Risk Score May Reveal if Kids are Victims of Ill-Treatment

image_pdfDownload PDFimage_print

Action Points

  • A maltreatment risk score was able to identify which children were more likely to be in danger of post-neonatal death and hospitalization.
  • The “very high risk” group of children were more likely to have a single mother, a mother age <20, and to live in a family with high parenting demand.

A maltreatment risk score was able to identify which children were more likely to be in danger of post-neonatal death and hospitalization, researchers found.

Children who were flagged at the 10% and 20% risk thresholds had more than four times higher risk of post-neonatal mortality and and a higher risk of hospitalization, reported Rhema Vaithianathan, PhD, of Auckland University of Technology in New Zealand, and colleagues.

Prior research found “linked administrative data and predictive risk models” can be used to identify which children have a greater risk of abuse and neglect, they wrote in writing in Pediatrics.

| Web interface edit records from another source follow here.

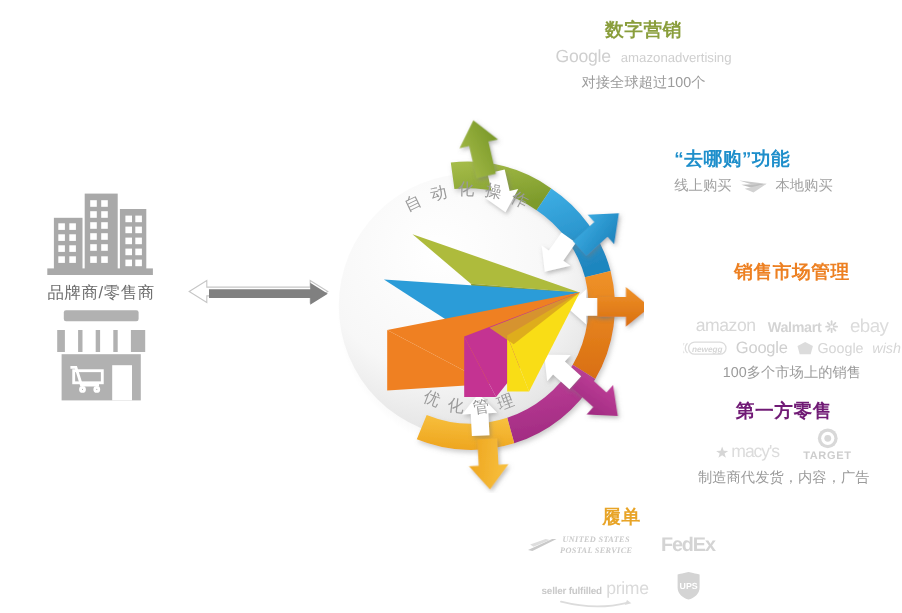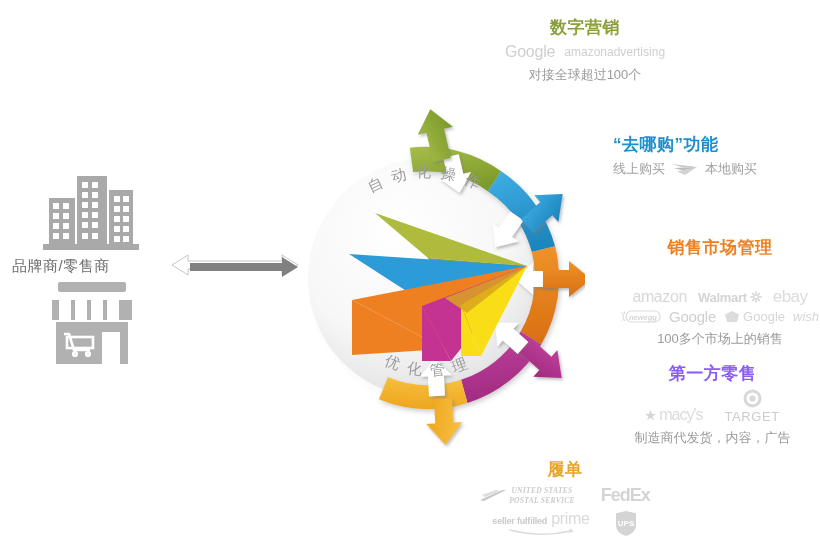"品牌商/零售商" #left-col { text-align: left -> center }
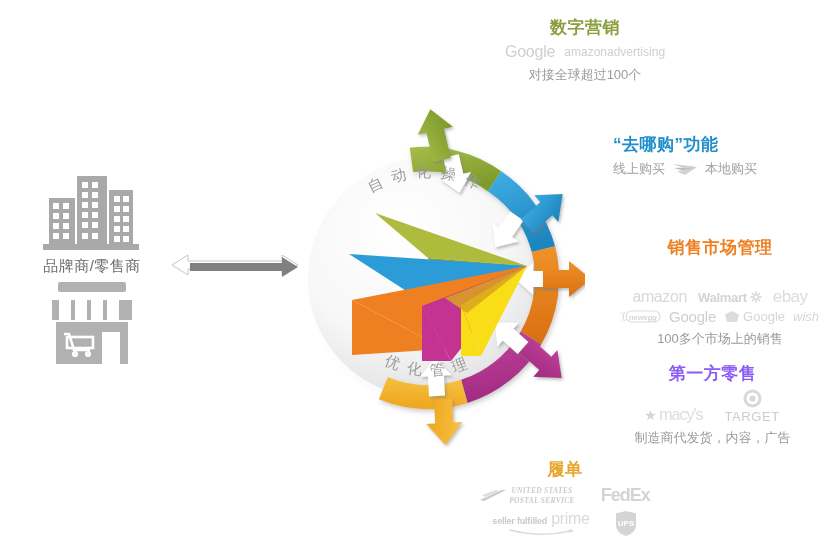"第一方零售" h3 { color: #8b5cf6 -> #701a75 }
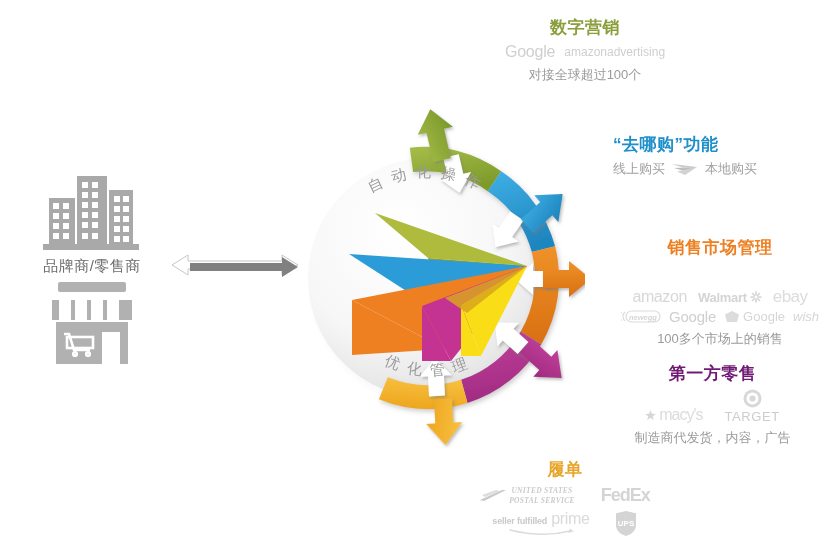"TARGET" .lg-target { font-size: 13px -> 10px; font-weight: normal -> bold }
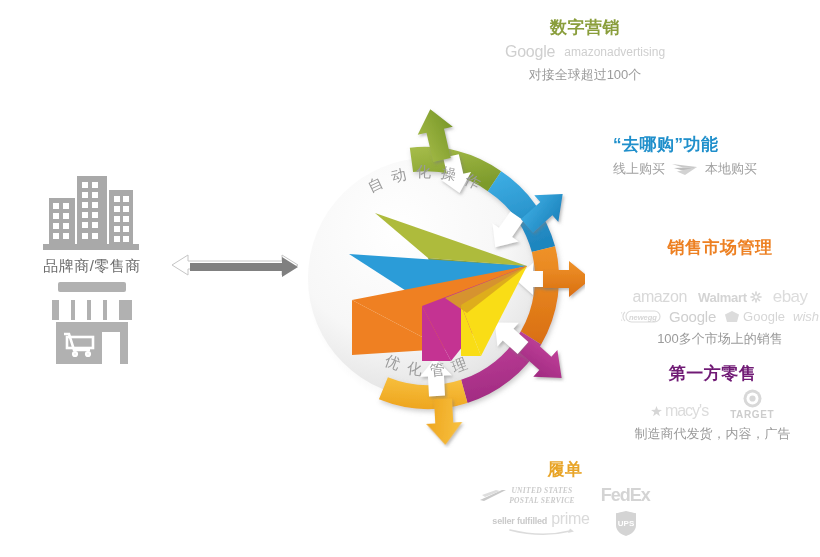"seller fulfilled" span.lg { margin-top: none -> 17px }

“If children identified by a [predictive risk model] for maltreatment are at risk for negative health outcomes beyond simply child protection involvement, these families should be prioritized for a broader swath of higher intensity preventive services,” the authors wrote.

Researchers used the Integrated Child Dataset, a census for all live births in New Zealand from 2004 to 2011, which is also linked to health, welfare benefits, child protective services and criminal justice registers to determine a risk score for children born in 2011.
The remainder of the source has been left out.